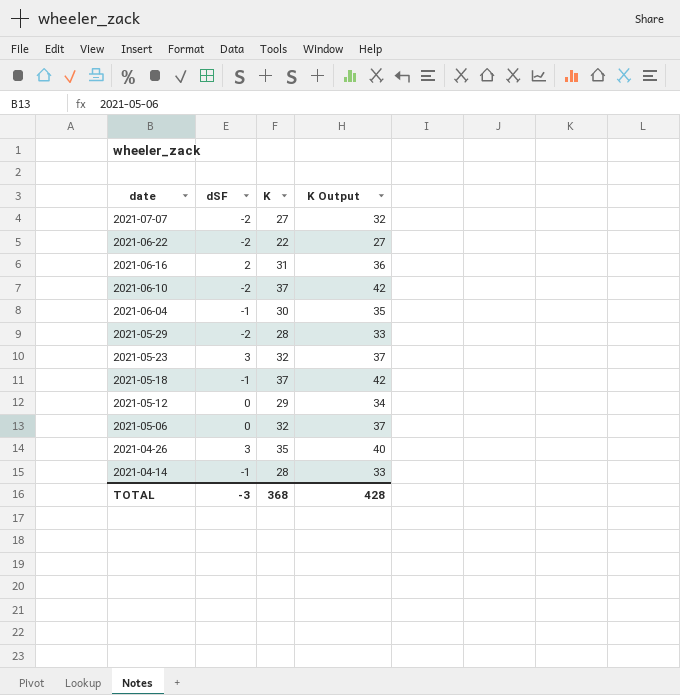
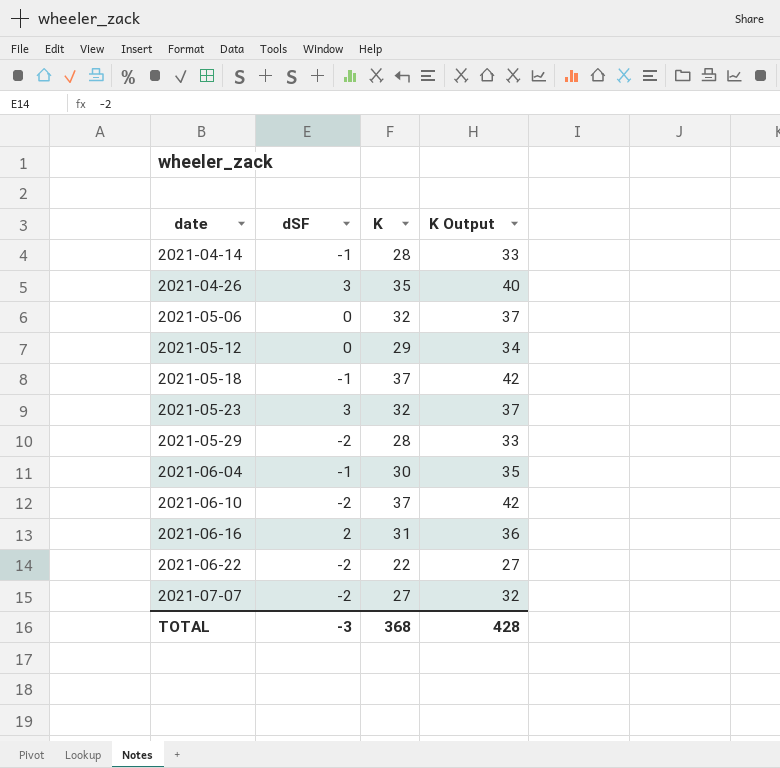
row order: date descending -> date ascending

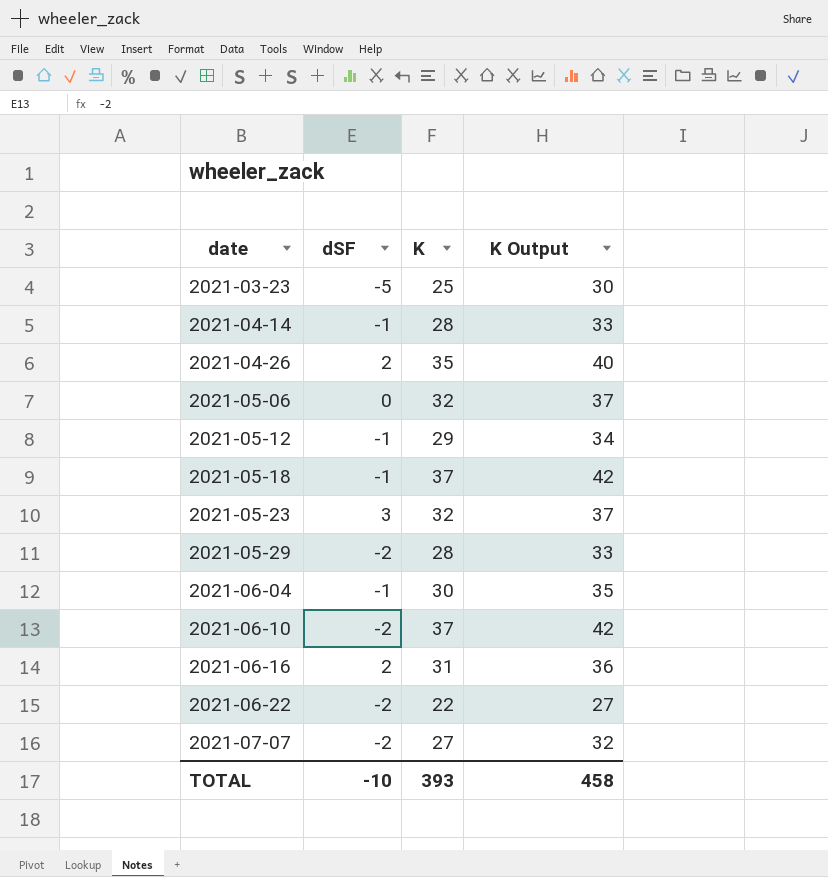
row 2021-03-23: none -> -5 | 25 | 30
2021-04-26 | dSF: 3 -> 2
2021-05-12 | dSF: 0 -> -1
TOTAL | dSF: -3 -> -10
TOTAL | K: 368 -> 393
TOTAL | K Output: 428 -> 458

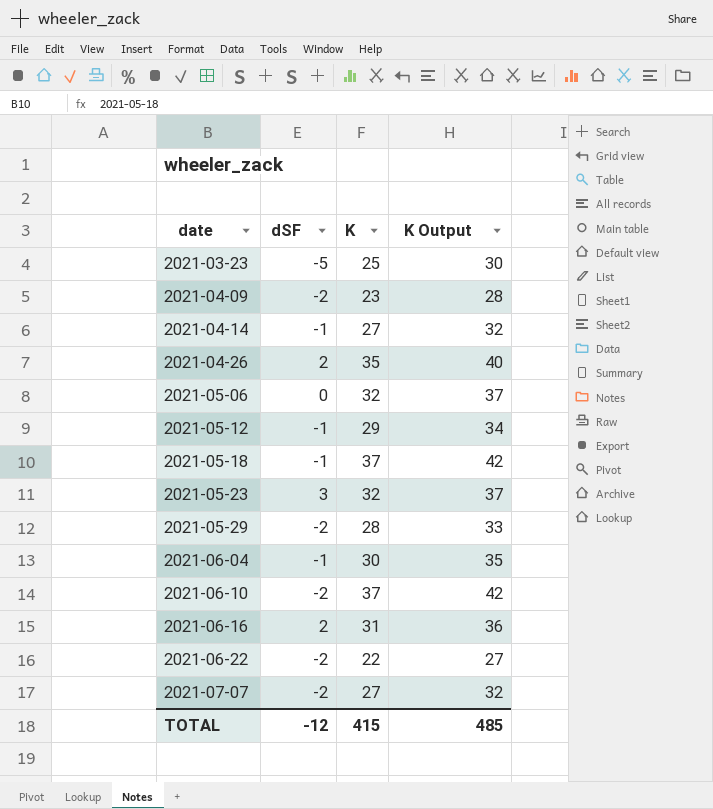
row 2021-04-09: none -> -2 | 23 | 28
2021-04-14 | K: 28 -> 27
2021-04-14 | K Output: 33 -> 32
TOTAL | dSF: -10 -> -12
TOTAL | K: 393 -> 415
TOTAL | K Output: 458 -> 485

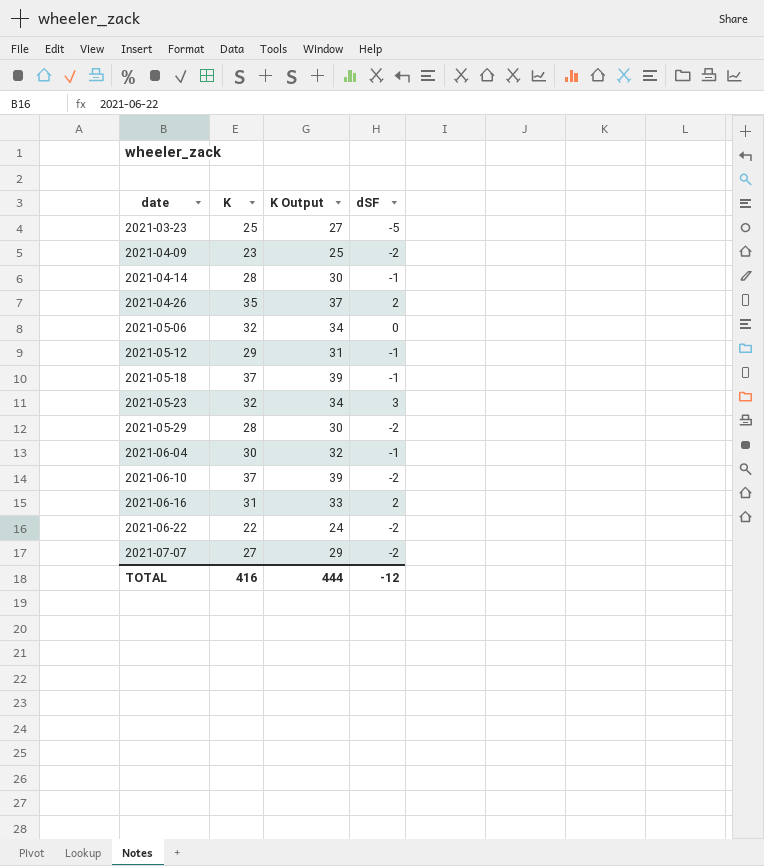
column K Output | formula: [K] + 5 -> [K] + 2
column dSF | position: 2 -> 4
2021-04-14 | K: 27 -> 28
TOTAL | K: 415 -> 416
TOTAL | K Output: 485 -> 444

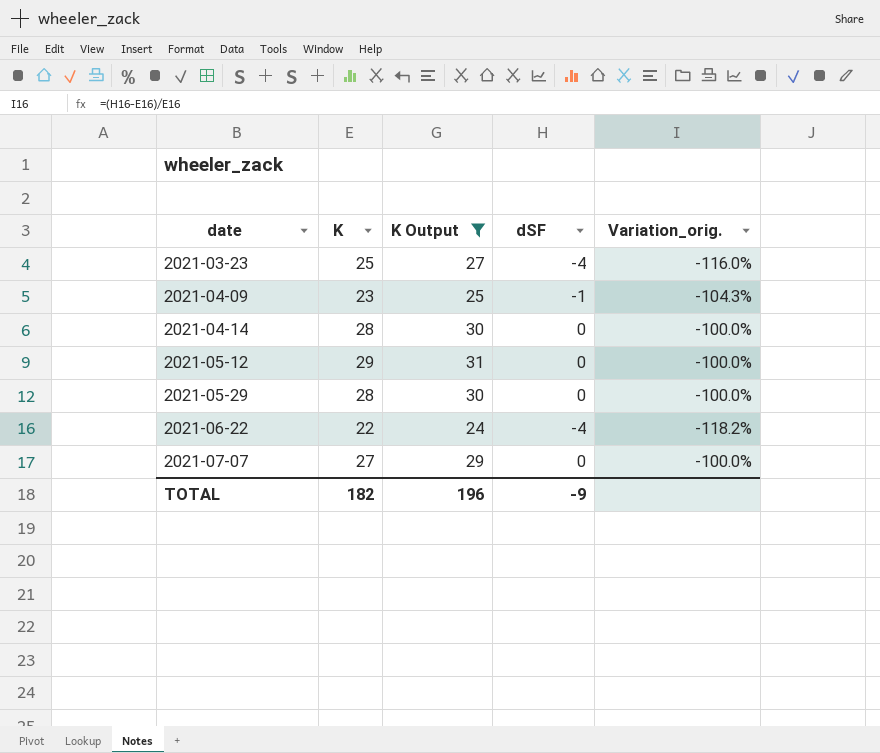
filter: none -> K Output <= 31
column Variation_orig. | formula: none -> ([dSF] - [K]) / [K]
2021-03-23 | dSF: -5 -> -4
2021-04-09 | dSF: -2 -> -1
2021-04-14 | dSF: -1 -> 0
2021-05-12 | dSF: -1 -> 0
2021-05-29 | dSF: -2 -> 0
2021-06-22 | dSF: -2 -> -4
2021-07-07 | dSF: -2 -> 0
TOTAL | K: 416 -> 182
TOTAL | K Output: 444 -> 196
TOTAL | dSF: -12 -> -9

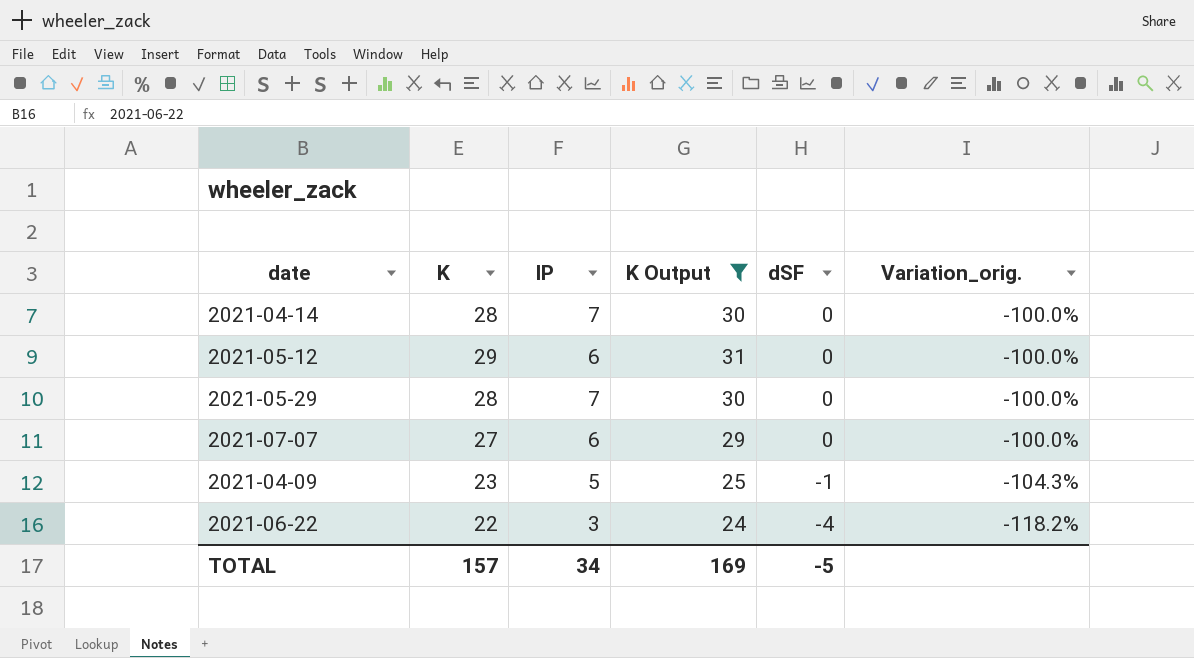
row order: date ascending -> dSF descending
column IP | position: none -> 3
row 2021-03-23: 25 | 27 | -4 | -116.0% -> none
TOTAL | K: 182 -> 157
TOTAL | K Output: 196 -> 169
TOTAL | dSF: -9 -> -5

============================================================

[THE TASK]
Pictures stay out, and every line of the records is transcribed exactly.

[OUTPUT OF THE EXERCISE]
row order: date descending -> date ascending

row 2021-03-23: none -> -5 | 25 | 30
2021-04-26 | dSF: 3 -> 2
2021-05-12 | dSF: 0 -> -1
TOTAL | dSF: -3 -> -10
TOTAL | K: 368 -> 393
TOTAL | K Output: 428 -> 458

row 2021-04-09: none -> -2 | 23 | 28
2021-04-14 | K: 28 -> 27
2021-04-14 | K Output: 33 -> 32
TOTAL | dSF: -10 -> -12
TOTAL | K: 393 -> 415
TOTAL | K Output: 458 -> 485

column K Output | formula: [K] + 5 -> [K] + 2
column dSF | position: 2 -> 4
2021-04-14 | K: 27 -> 28
TOTAL | K: 415 -> 416
TOTAL | K Output: 485 -> 444

filter: none -> K Output <= 31
column Variation_orig. | formula: none -> ([dSF] - [K]) / [K]
2021-03-23 | dSF: -5 -> -4
2021-04-09 | dSF: -2 -> -1
2021-04-14 | dSF: -1 -> 0
2021-05-12 | dSF: -1 -> 0
2021-05-29 | dSF: -2 -> 0
2021-06-22 | dSF: -2 -> -4
2021-07-07 | dSF: -2 -> 0
TOTAL | K: 416 -> 182
TOTAL | K Output: 444 -> 196
TOTAL | dSF: -12 -> -9

row order: date ascending -> dSF descending
column IP | position: none -> 3
row 2021-03-23: 25 | 27 | -4 | -116.0% -> none
TOTAL | K: 182 -> 157
TOTAL | K Output: 196 -> 169
TOTAL | dSF: -9 -> -5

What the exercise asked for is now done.